PEP 3131: Supporting Non-ASCII Identifiers
Josiah Carlson
josiah.carlson at sbcglobal.net
Sun May 13 15:58:27 EDT 2007
Stefan Behnel wrote:
> Anton Vredegoor wrote:
>>> In summary, this PEP proposes to allow non-ASCII letters as
>>> identifiers in Python. If the PEP is accepted, the following
>>> identifiers would also become valid as class, function, or
>>> variable names: Löffelstiel, changé, ошибка, or 売り場
>>> (hoping that the latter one means "counter").

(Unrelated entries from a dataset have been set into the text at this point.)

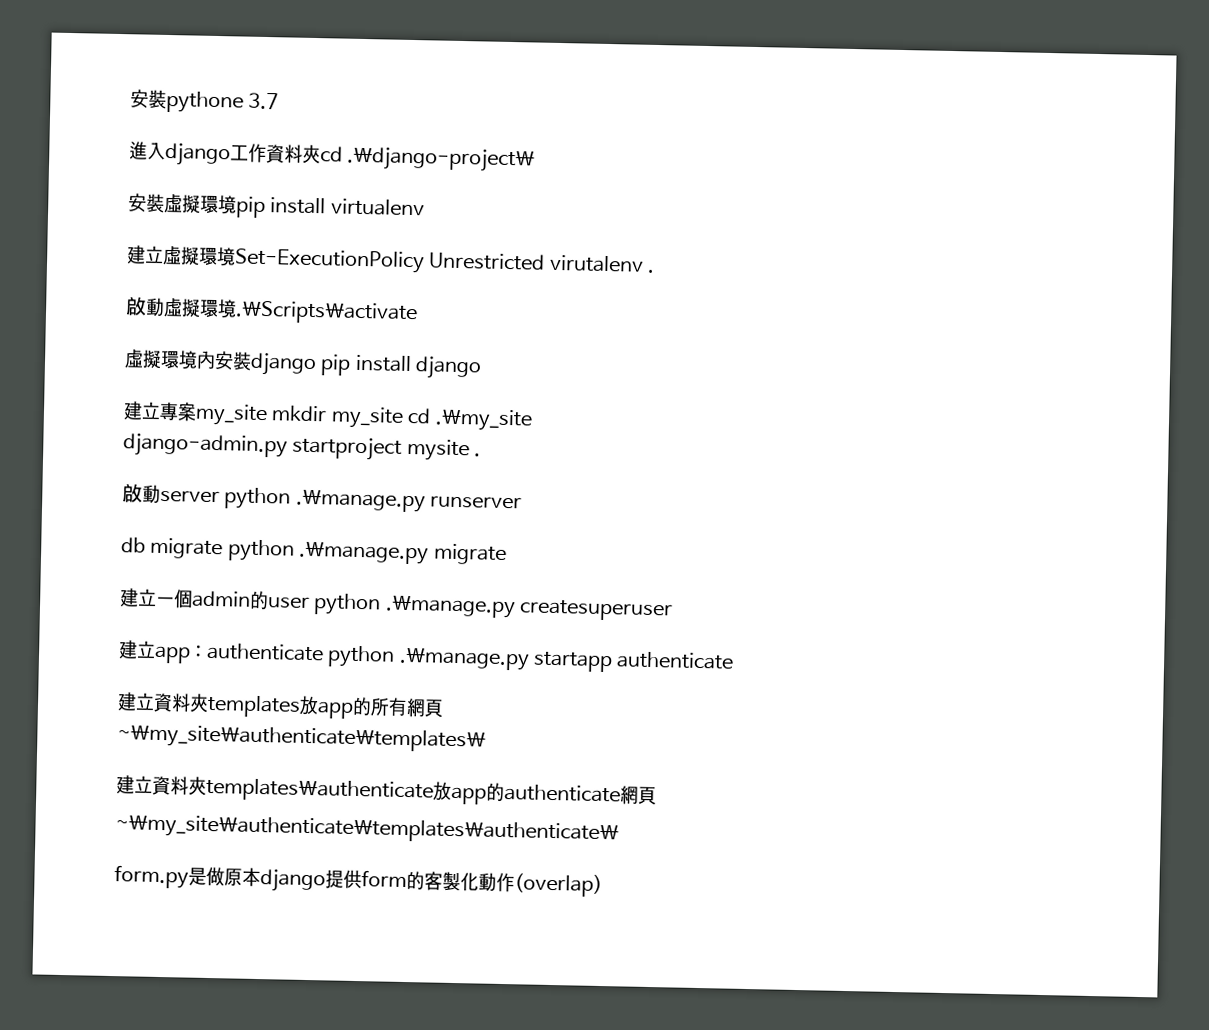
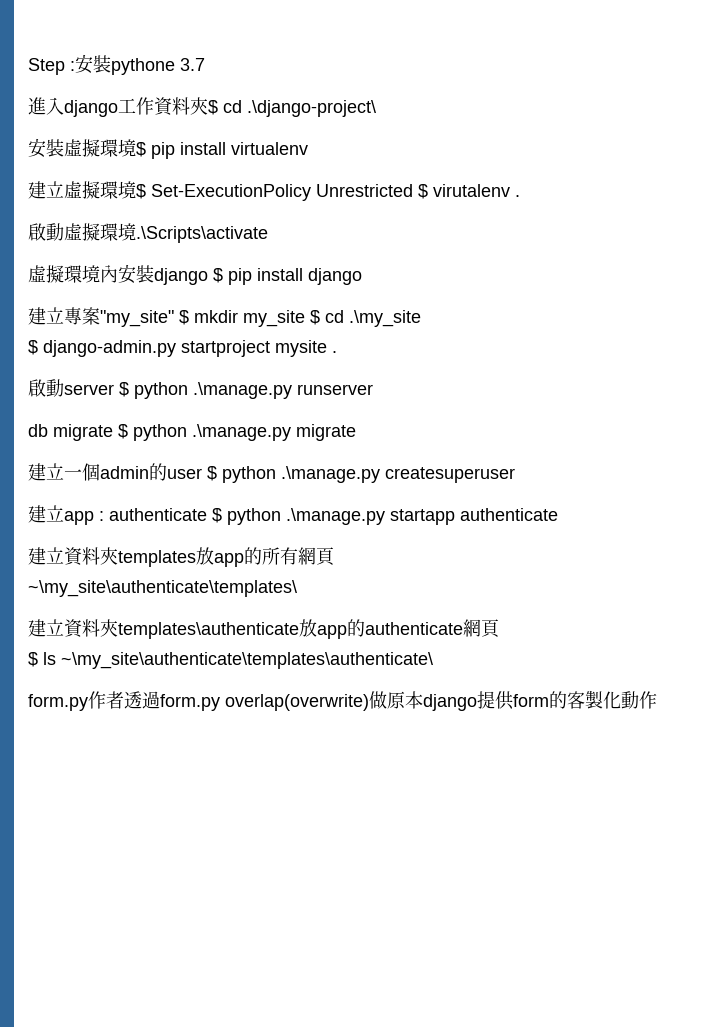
(130, 99) none -> [28,58,75,75] Step :
(321, 154) none -> [208,100,218,115] $
(237, 205) none -> [136,142,146,157] $
(236, 257) none -> [136,184,146,199] $
(546, 261) none -> [418,184,428,199] $
(317, 364) none -> [213,268,223,283] $
[195,403,268,427] my_site -> [100,310,189,327] "my_site" $
(404, 417) none -> [310,310,320,325] $
(533, 420) none -> [28,340,38,355] $
(220, 496) none -> [119,382,129,397] $
(224, 548) none -> [118,424,128,439] $
(310, 602) none -> [207,466,217,481] $
(324, 652) none -> [212,508,222,523] $
(657, 796) none -> [28,652,56,667] $ ls
[188,867,207,886] 是 -> [88,691,369,711] 作者透過form.py overlap(overwrite)
[513,873,603,898] (overlap) -> (657, 700) none

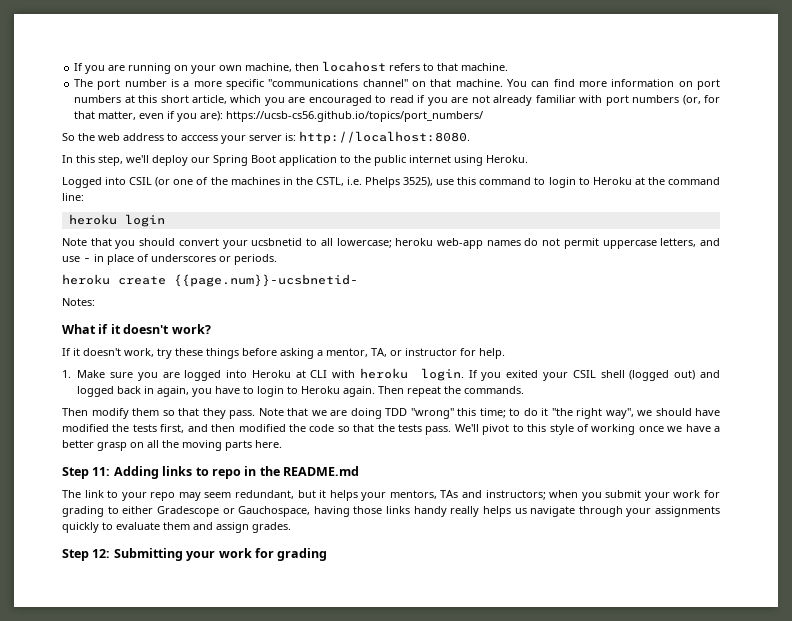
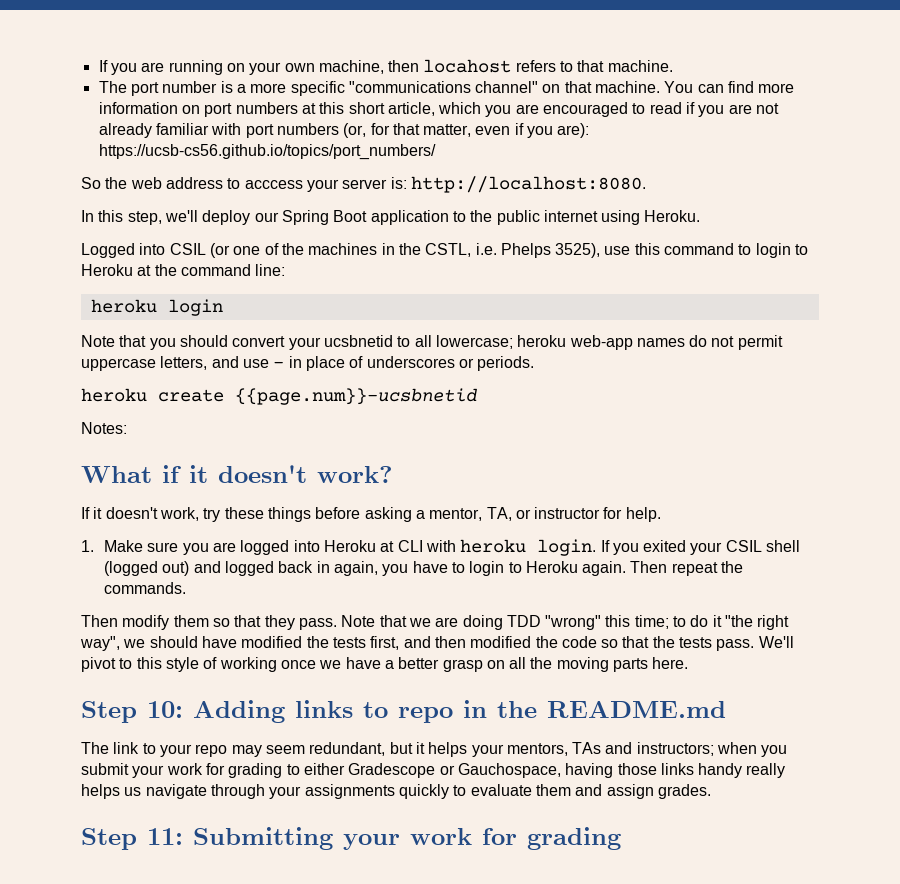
[174,274,358,287] {{page.num}}-ucsbnetid- -> [235,388,477,405] {{page.num}}-ucsbnetid
[92,467,111,476] 11: -> [147,701,183,718] 10:
[92,549,111,558] 12: -> [147,828,183,845] 11:

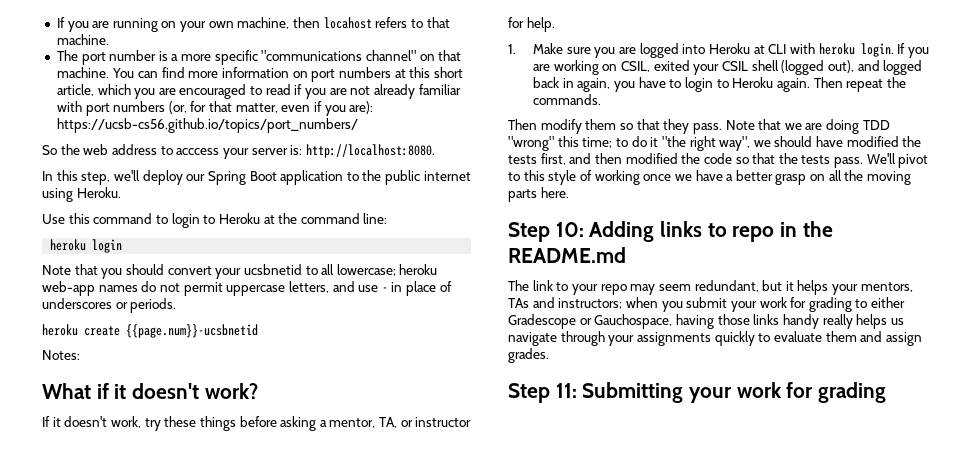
[81,243,631,258] Logged into CSIL (or one of the machines in the CSTL, i.e. Phelps 3525), use -> [42,214,65,224] Use
(639, 549) none -> [533,60,651,75] are working on CSIL,
[162,561,190,576] out) -> [827,60,854,73] out),

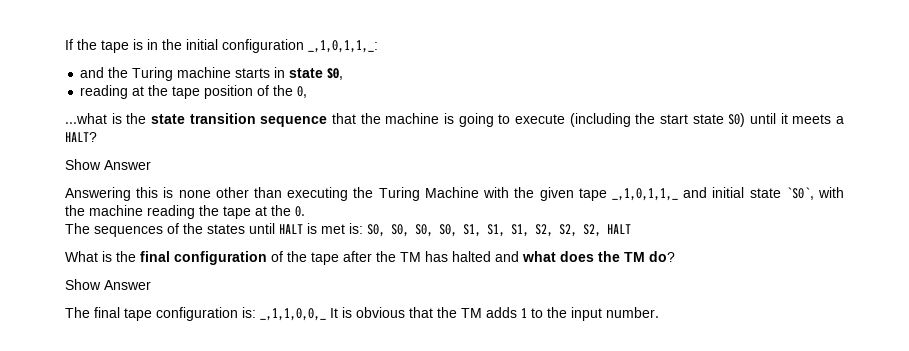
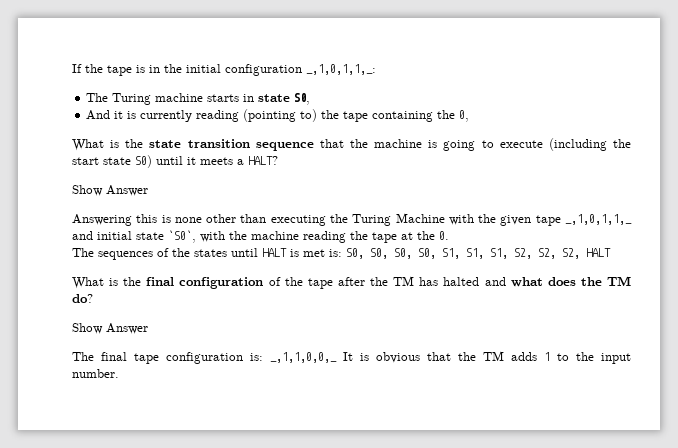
[80,67,129,78] and the -> [86,93,109,102] The
[80,85,270,99] reading at the tape position of -> [86,109,434,122] And it is currently reading (pointing to) the tape containing
[65,113,107,124] ...what -> [72,139,104,151] What

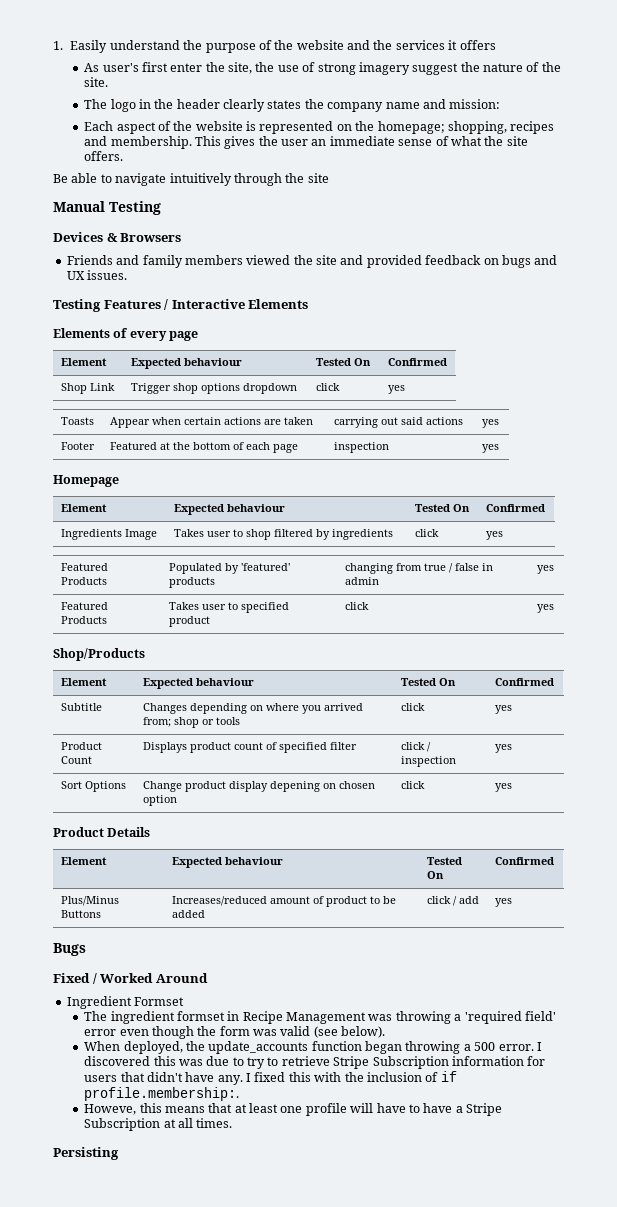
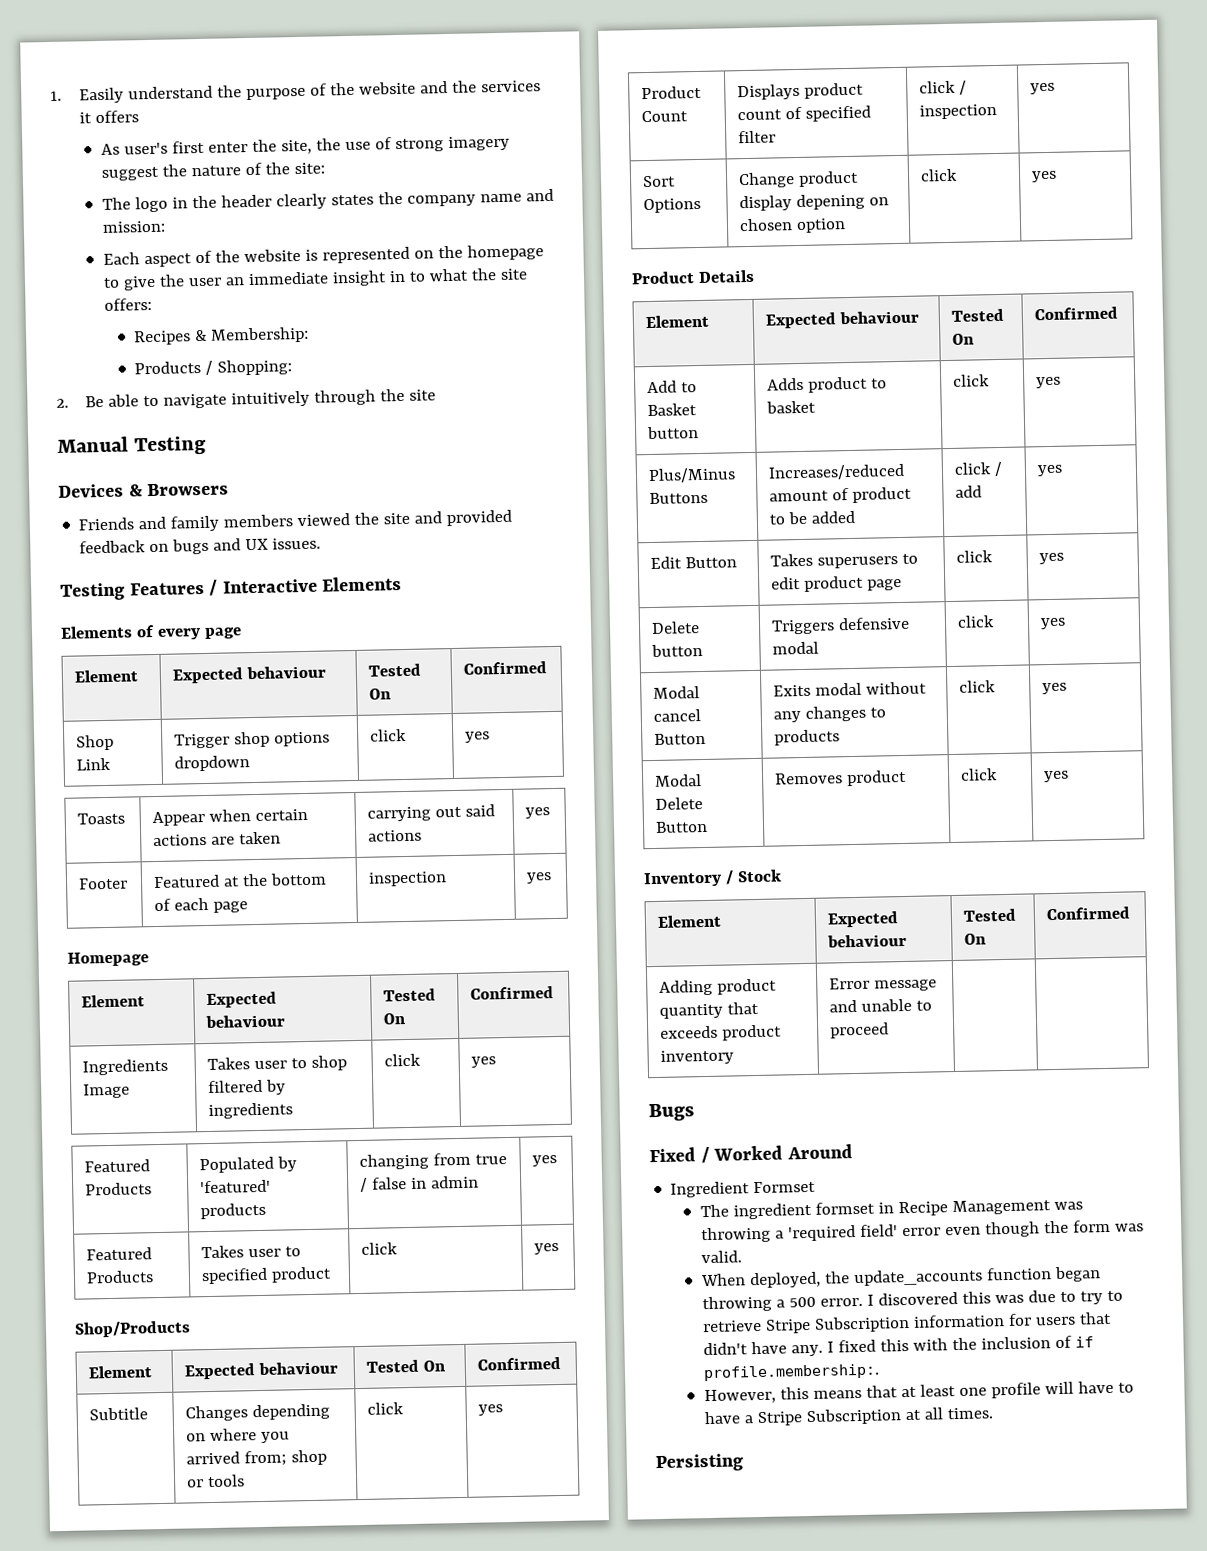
[84,77,109,87] site. -> [293,162,325,175] site:
[377,121,555,134] [84,136,528,149] [84,151,124,161] homepage; shopping, recipes and membership. This gives the user an immediate sense of what the site offers. // -> [466,244,544,261] [102,268,528,291] [103,297,152,311] [133,326,310,346] [134,359,293,376] [56,398,69,408] homepage to give the user an immediate insight in to what the site offers: // Recipes & Membership: // Products / Shopping: // 2.
(554, 861) none -> [647,380,698,394] [647,403,698,417] [647,426,700,440] [767,376,888,393] [766,400,817,414] [953,374,991,387] [1036,376,1062,389] // Add to Basket button | Adds product to basket | click | yes
(512, 902) none -> [650,556,738,570] [770,553,919,569] [771,575,903,592] [956,550,994,563] [1039,552,1065,565] [651,621,701,634] [651,643,704,658] [771,616,911,635] [772,641,820,655] [957,615,996,628] [1040,617,1067,630] [653,686,701,699] [653,709,702,722] [654,732,707,745] [773,681,928,697] [773,705,887,723] [774,729,841,746] [959,680,997,693] [1042,682,1068,695] [654,774,703,787] [655,796,704,810] [655,820,709,833] [774,769,908,787] [960,768,999,781] [1044,770,1070,783] [643,869,782,888] [657,914,723,928] [827,911,900,928] [827,933,908,948] [963,908,1017,922] [964,933,988,945] [1046,906,1131,921] [659,978,778,996] [659,1001,760,1019] [660,1024,783,1041] [660,1049,735,1065] [829,977,938,992] [829,998,933,1013] [830,1022,890,1039] // Edit Button | Takes superusers to edit product page | click | yes // Delete button | Triggers defensive modal | click | yes // Modal cancel Button | Exits modal without any changes to products | click | yes // Modal Delete Button | Removes product | click | yes // Inventory / Stock // Element | Expected behaviour | Tested On | Confirmed // Adding product quantity that exceeds product inventory | Error message and unable to proceed | |
[280,1026,386,1038] valid (see below). -> [700,1250,742,1264] valid.
[84,1104,137,1115] Howeve, -> [703,1388,776,1405] However,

>> I am against this PEP for the following reasons:
>>
>> It will split up the Python user community into different language or
>> interest groups without having any benefit as to making the language
>> more expressive in an algorithmic way.
>
> We must distinguish between "identifiers named in a non-english language" and
> "identifiers written with non-ASCII characters".
[snip]
> I do not think non-ASCII characters make this 'problem' any worse. So I must
> ask people to restrict their comments to the actual problem that this PEP is
> trying to solve.
Really? Because when I am reading source code, even if a particular
variable *name* is a sequence of characters that I cannot identify as a
word that I know, I can at least spell it out using Latin characters, or
perhaps even attempt to pronounce it (verbalization of a word, even if
it is an incorrect verbalization, I find helps me to remember a variable
and use it later).
On the other hand, the introduction of some 60k+ valid unicode glyphs
into the set of characters that can be seen as a name in Python would
make any such attempts by anyone who is not a native speaker (and even
native speakers in the case of the more obscure Kanji glyphs) an
exercise in futility.
As it stands, people who use Python (and the vast majority of other
programming languages) learn the 52 upper/lowercase variants of the
latin alphabet (and sometimes the 0-9 number characters for some parts
of the world). That's it. 62 glyphs at the worst. But a huge portion
of these people have already been exposed to these characters through
school, the internet, etc., and this isn't likely to change (regardless
of the 'impending' Chinese population dominance on the internet).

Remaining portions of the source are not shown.